The advantage of this approach is that we don't need to handle self-assignment specially. Obviously, in case of a self-assignment there will happen an unneeded copying of data, but on the other hand, there is no branching which is also harmful for performance.
Unfortunately, we are creating an infinite loop here, because the standard implementation of the swap function uses move assignment for swapping values! That makes sense, but what should we do instead?
Note that it takes its in / out parameter by a non-const reference. This is allowed by the Google C++ Style Guide specifically for this function, because it's a standard library convention.
It's important to mark this function as noexcept because we will use it in other noexcept methods.
The implementation of this function simply calls the swap function for every field of the class. As I've said, this functions is defined for all language types and C++ standard library classes, so it knows how to perform swapping of values having size_t and std::unique_ptr types.
Note that the idiomatic way to call the swap function is to have the "using std::swap" statement and then just say "swap", instead of calling "std::swap" directly. This is because this pattern allows to call user-defined swap functions. The full explanation is available in the notes on Argument-dependent lookup.

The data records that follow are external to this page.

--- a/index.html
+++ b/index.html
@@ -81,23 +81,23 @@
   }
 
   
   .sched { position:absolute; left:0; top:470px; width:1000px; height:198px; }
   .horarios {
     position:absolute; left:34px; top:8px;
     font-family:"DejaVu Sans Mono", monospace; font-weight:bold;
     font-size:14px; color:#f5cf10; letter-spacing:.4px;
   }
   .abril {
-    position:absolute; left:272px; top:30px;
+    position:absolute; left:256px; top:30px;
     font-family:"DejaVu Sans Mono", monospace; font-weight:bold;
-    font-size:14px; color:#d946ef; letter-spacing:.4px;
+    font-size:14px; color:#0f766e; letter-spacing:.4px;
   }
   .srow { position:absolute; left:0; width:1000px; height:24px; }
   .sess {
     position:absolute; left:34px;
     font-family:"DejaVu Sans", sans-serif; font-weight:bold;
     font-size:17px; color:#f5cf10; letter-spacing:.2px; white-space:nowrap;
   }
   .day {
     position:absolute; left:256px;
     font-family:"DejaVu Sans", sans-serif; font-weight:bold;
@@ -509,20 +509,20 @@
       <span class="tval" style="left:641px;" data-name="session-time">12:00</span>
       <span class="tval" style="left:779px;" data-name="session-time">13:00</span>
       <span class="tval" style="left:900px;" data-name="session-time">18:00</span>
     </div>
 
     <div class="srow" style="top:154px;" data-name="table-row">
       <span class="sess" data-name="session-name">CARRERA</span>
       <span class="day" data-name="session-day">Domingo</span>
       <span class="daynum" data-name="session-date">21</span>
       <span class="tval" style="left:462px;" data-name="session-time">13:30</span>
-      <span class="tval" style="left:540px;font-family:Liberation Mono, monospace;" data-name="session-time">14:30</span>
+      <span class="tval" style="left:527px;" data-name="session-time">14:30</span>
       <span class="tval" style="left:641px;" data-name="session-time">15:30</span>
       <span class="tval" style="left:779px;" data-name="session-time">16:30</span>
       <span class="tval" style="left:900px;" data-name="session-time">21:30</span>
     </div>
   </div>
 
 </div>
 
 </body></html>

Note that adding the friend keyword makes this function to be an out-of-class, even if we declare and define it within our class definition.

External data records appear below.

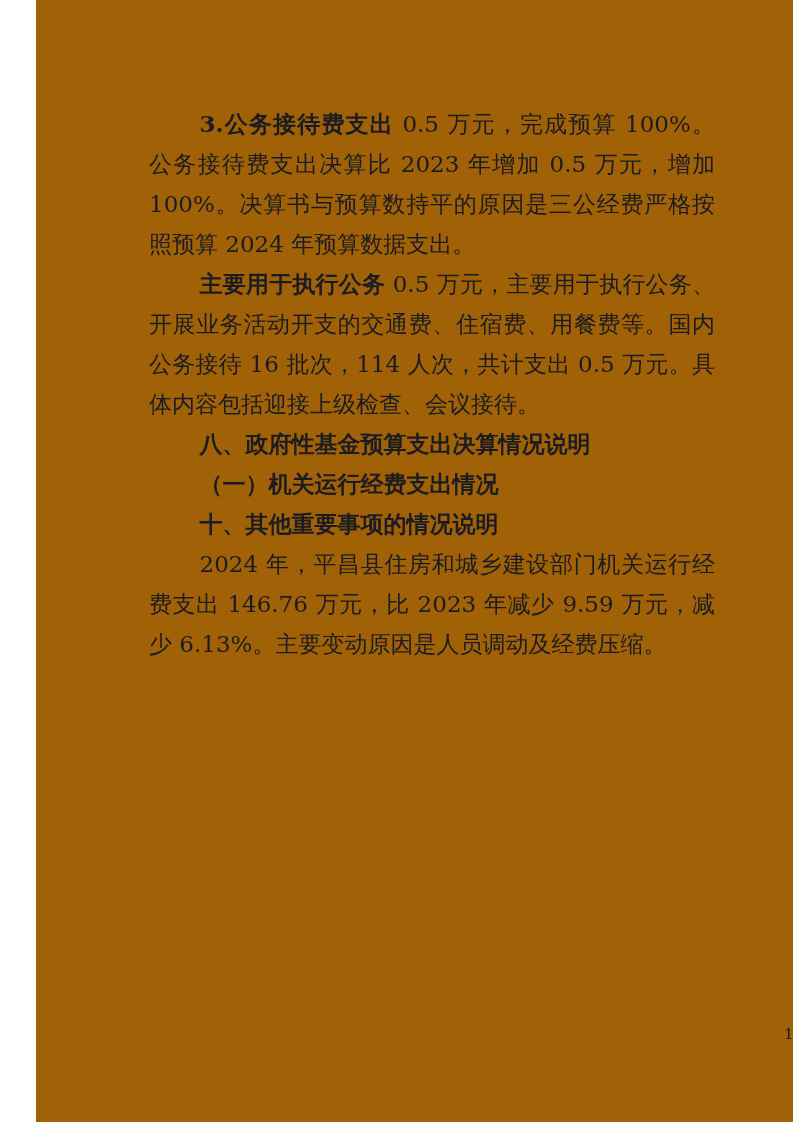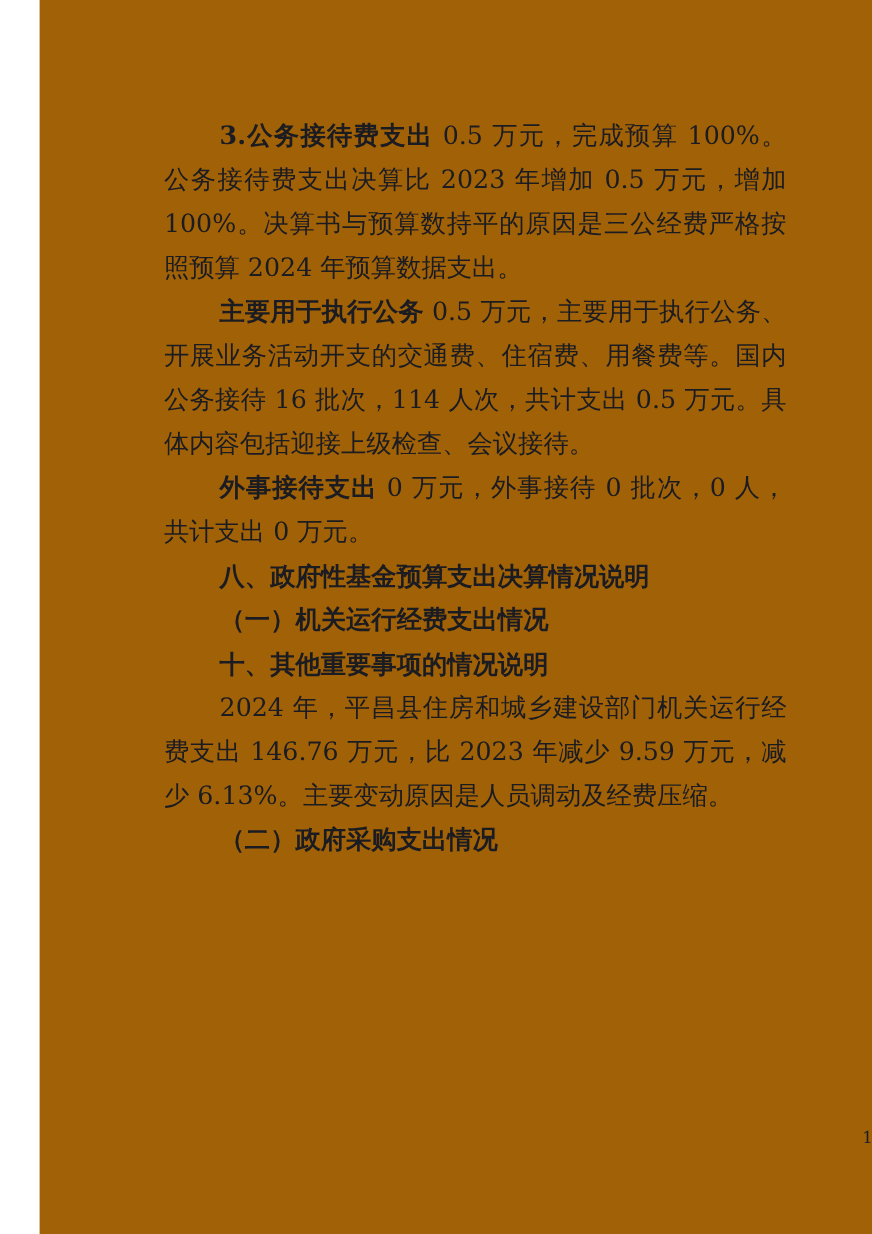--- a/index.html
+++ b/index.html
@@ -46,21 +46,19 @@
     font-family: "DejaVu Serif", "Liberation Serif", serif;
   }
 </style>
 </head>
 <body>
 
 <div class="page">
   <div class="content" id="doc-content">
       <p class="block paragraph"><span class="bold">3.公务接待费支出</span><span class=""> 0.5 万元，完成预算 100%。公务接待费支出决算比 2023 年增加 0.5 万元，增加 100%。决算书与预算数持平的原因是三公经费严格按照预算 2024 年预算数据支出。</span></p>
       <p class="block paragraph"><span class="bold">主要用于执行公务</span><span class=""> 0.5 万元，主要用于执行公务、开展业务活动开支的交通费、住宿费、用餐费等。国内公务接待 16 批次，114 人次，共计支出 0.5 万元。具体内容包括迎接上级检查、会议接待。</span></p>
-      <p class="block paragraph"><span class="bold">外事接待支出</span><span class=""> 0 万元，外事接待 0 批次，0 人，共计支出 0 万元。</span></p>
       <p class="block heading-hei"><span class="bold">八、政府性基金预算支出决算情况说明</span></p>
       <p class="block heading-kai"><span class="bold">（一）机关运行经费支出情况</span></p>
       <p class="block heading-hei"><span class="bold">十、其他重要事项的情况说明</span></p>
       <p class="block paragraph"><span class="">2024 年，平昌县住房和城乡建设部门机关运行经费支出 146.76 万元，比 2023 年减少 9.59 万元，减少 6.13%。主要变动原因是人员调动及经费压缩。</span></p>
-      <p class="block heading-kai"><span class="bold">（二）政府采购支出情况</span></p>
     </div>
   <div class="page-number">13</div>
 </div>
 
 </body></html>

Both functions are marked noexcept.
As we have discussed before, this implementation costs an additional move operation. Also, the copying now happens at the caller side. Maybe not the best approach for a class that will be used widely.
And when you are ready to, here are some references. I've used these materials while preparing this talk. The first is the Scott Meyer's book on effective modern C++ techniques—it contains an entire chapter on rvalue references and move semantics.
Then it's the Google C++ Style Guide which I was quoting often in this talk. It provides sensible guidelines that help writing understandable code.
Abseil library C++ tips contain a lot of explanations and examples on not so obvious behavior of C++.
Thomas Becker's article is a good place to dive into rvalues and move semantics details.
The "Back to Basics!" talk by Herb Sutter contains interesting discussions regarding the C++11 and C++14 features.
And, for getting more insight into C++ history, and into the history of rvalue references and move semantics, there is the Bjarne Stroustrup's book, and the original proposals to the standard.